Wednesday, May 07, 2008

To lead or to plant petunias?

There are lots of things I'd like to write about, but frankly at the moment I am too busy to write. And too busy writing to write for fun. Sounds awful, but its really OK. I like what I do. But one of the thoughts that has been swirling in my head for some years - really ever since I did my MBA dissertation on Systems Theory and the Church - the art and science of church leadership.

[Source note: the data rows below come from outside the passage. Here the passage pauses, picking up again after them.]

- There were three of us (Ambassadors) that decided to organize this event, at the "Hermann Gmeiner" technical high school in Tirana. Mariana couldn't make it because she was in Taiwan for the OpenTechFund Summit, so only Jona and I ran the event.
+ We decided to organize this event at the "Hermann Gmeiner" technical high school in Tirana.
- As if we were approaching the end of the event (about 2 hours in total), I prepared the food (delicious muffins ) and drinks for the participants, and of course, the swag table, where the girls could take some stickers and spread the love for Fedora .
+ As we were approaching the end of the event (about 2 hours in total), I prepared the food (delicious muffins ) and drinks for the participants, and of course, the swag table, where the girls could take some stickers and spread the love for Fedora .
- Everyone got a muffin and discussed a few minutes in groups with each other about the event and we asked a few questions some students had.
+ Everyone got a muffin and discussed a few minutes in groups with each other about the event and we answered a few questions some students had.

The basic premise of my dissertation was that for churches and other NPO's the organic systems metaphors are most helpful. Top down authority structures are unlikely to work with volunteers. So I was looking for learnings with people like Peter Senge and "The Learning Organisation", and Peter Drucker who famously described the product of an NPO as "a transformed human being". Beautiful. I also liked Wheatley's thoughts on the organisation as organism driven by 2 key determinants: the need to self-determine and the need for one another. The promise and the paradox of community. She summed the challenge to live in this tension very nicely:

It seems that whenever we bargain with life and seek to satisfy only one of its two great needs, the result is a quality of true lifelessness. We must live within the paradox; life does not allow us to choose sides. Our communities must support our individual freedom as a means to community health and resiliency. And individuals must acknowledge their neighbors and make choices based on the desire to be in relationship with them as a means to their own health and resiliency.

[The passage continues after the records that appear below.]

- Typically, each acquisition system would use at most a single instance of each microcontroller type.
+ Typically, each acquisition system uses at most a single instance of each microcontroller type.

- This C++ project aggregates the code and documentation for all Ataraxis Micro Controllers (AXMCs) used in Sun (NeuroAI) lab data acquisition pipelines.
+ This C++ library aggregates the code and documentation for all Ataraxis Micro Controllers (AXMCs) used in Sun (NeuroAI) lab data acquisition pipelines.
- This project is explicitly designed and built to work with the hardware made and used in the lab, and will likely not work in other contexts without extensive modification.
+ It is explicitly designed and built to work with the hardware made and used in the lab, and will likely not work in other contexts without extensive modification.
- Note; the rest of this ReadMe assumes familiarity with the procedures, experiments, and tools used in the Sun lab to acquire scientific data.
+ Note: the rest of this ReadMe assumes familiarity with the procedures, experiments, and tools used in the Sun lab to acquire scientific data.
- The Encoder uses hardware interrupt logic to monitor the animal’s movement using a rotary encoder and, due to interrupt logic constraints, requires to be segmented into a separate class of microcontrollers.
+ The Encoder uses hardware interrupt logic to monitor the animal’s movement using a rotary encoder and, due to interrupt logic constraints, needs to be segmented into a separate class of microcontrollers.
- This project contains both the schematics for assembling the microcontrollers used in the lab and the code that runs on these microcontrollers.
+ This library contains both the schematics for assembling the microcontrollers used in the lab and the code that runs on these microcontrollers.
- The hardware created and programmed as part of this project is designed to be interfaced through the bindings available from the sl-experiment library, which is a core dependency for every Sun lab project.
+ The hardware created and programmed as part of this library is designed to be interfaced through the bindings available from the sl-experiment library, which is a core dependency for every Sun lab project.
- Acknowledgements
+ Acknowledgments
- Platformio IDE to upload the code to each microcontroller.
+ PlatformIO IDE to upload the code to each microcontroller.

Since I completed that study, I have become a lead pastor within a new church. And so I have had the chance to practice what I preached. Its not perfect, but I try to live in the tension. Mainly I do this by investing in the people around me - Senge's Five Disciplines are probably most influentual to me in trying to create the Learning Organisation:

…organizations where people continually expand their capacity to create the results they truly desire, where new and expansive patterns of thinking are nurtured, where collective aspiration is set free, and where people are continually learning to see the whole together.

The Five Disciplines are:

Systems thinking
Personal mastery
Mental models
Building shared vision
Team learning

Personal mastery is probably the main one that doesn't really sound like what it is! Senge says it best:

‘Organizations learn only through individuals who learn. Individual learning does not guarantee organizational learning. But without it no organizational learning occurs’.

Personal mastery is the discipline of continually clarifying and deepening our personal vision, of focusing our energies, of developing patience, and of seeing reality objectively’

It goes beyond competence and skills, although it involves them. It goes beyond spiritual opening, although it involves spiritual growth.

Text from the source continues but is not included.